Most pet owners, be they kitty fanciers, canine lovers (or both) will have great opportunities for pet photos during the holidays. Here are a few tips for getting the best results:

* If you've taught your dog to "sit and stay," you're ahead of the game. Ask someone else to hold a toy or a treat in order to get special glint in the pet's eyes.

* Take mood into consideration. That is, don't try to snap the picture while your pet is totally energetic, and don't picture your pet when it's nap time.

* Declutter the background. Decide where you want your dog or cat to sit, preferably by a blank wall so the subject stands out. Move the footstool, the lamp, the magazines and any other clutter from the area.

* Get the right angle so there will be less of a shadow from your camera flash. Shooting from a slightly higher position may be all you need to do.

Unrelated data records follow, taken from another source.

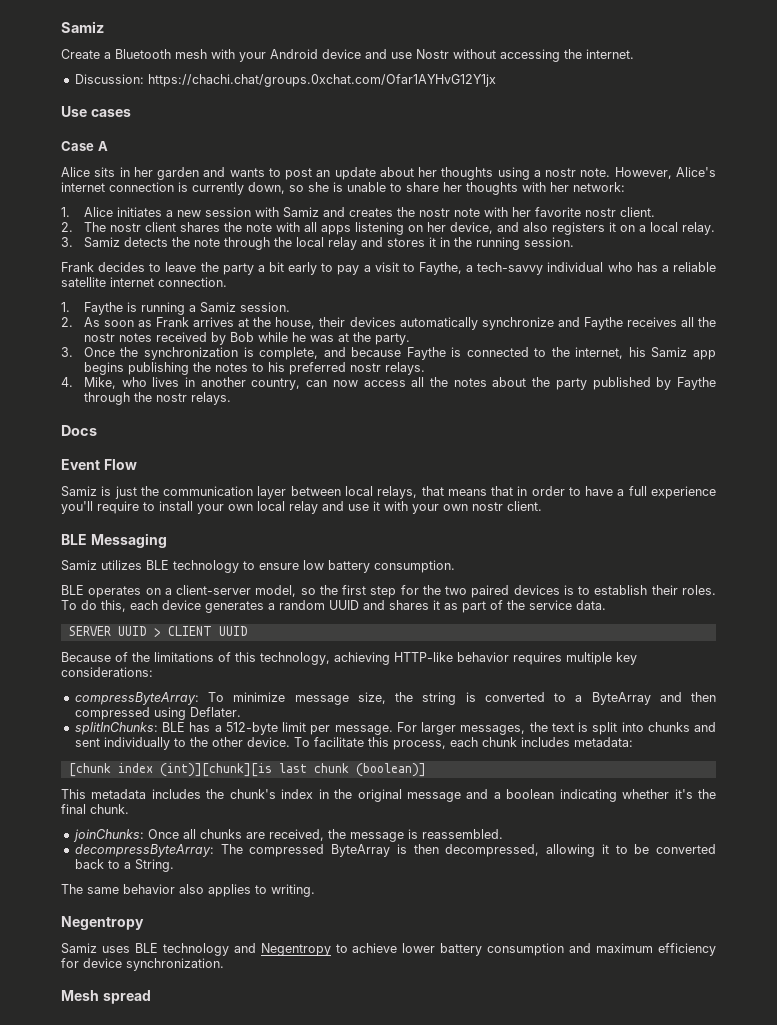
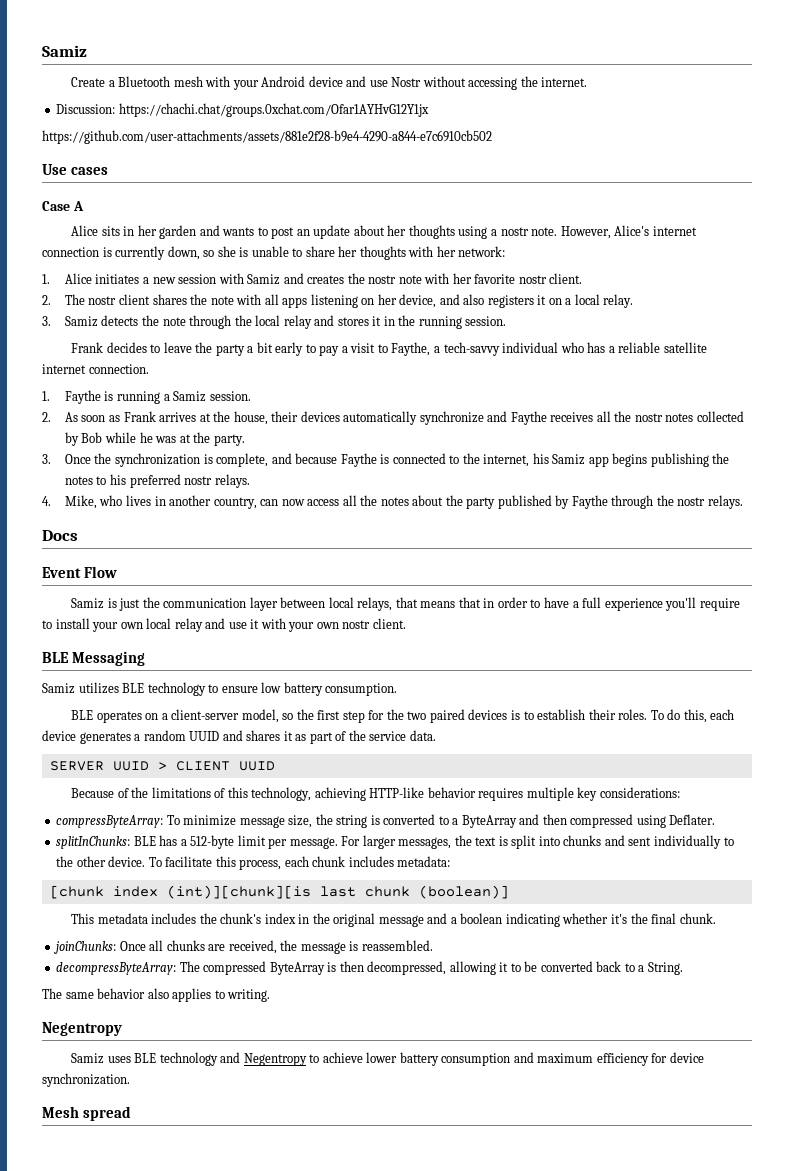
+ https://github.com/user-attachments/assets/881e2f28-b9e4-4290-a844-e7c6910cb502
- 2. As soon as Frank arrives at the house, their devices automatically synchronize and Faythe receives all the nostr notes received by Bob while he was at the party.
+ 2. As soon as Frank arrives at the house, their devices automatically synchronize and Faythe receives all the nostr notes collected by Bob while he was at the party.

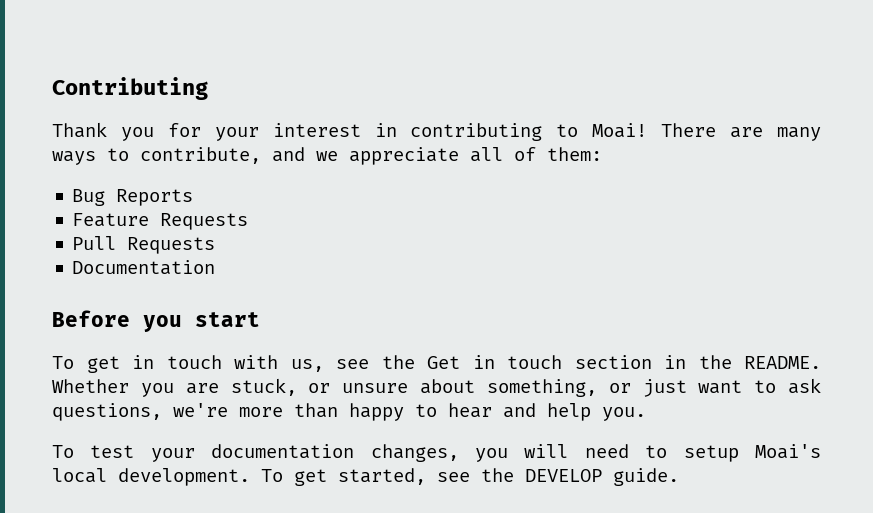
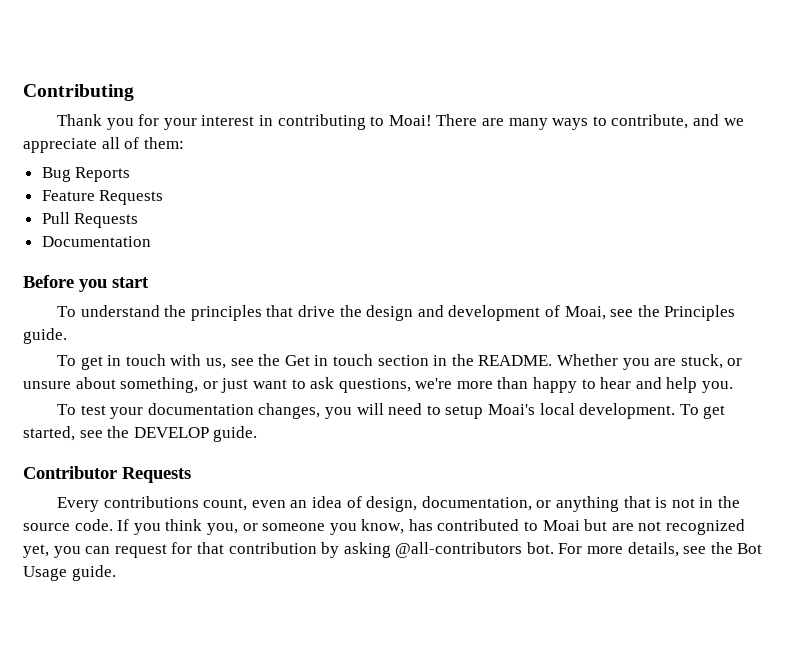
+ To understand the principles that drive the design and development of Moai, see the Principles guide.
+ Contributor Requests
+ Every contributions count, even an idea of design, documentation, or anything that is not in the source code. If you think you, or someone you know, has contributed to Moai but are not recognized yet, you can request for that contribution by asking @all-contributors bot. For more details, see the Bot Usage guide.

* Avoid the red-eye. Some cameras have a feature specifically designed to do it. If yours doesn't, try to get a photo of your pet looking to the side instead of directly at you. Have your assistant do something or say your pet's name to attract his attention.

* Don't forget candid shots. Sometimes they are the most treasured. Include several unstaged shots, like kitty sniffing a present, or Fido sleeping on Dad's lap, or baby and doggie crawling about together.

Good luck. Make the most of your photo ops.

Incidentally, some of these tips work for photographing your kids as well.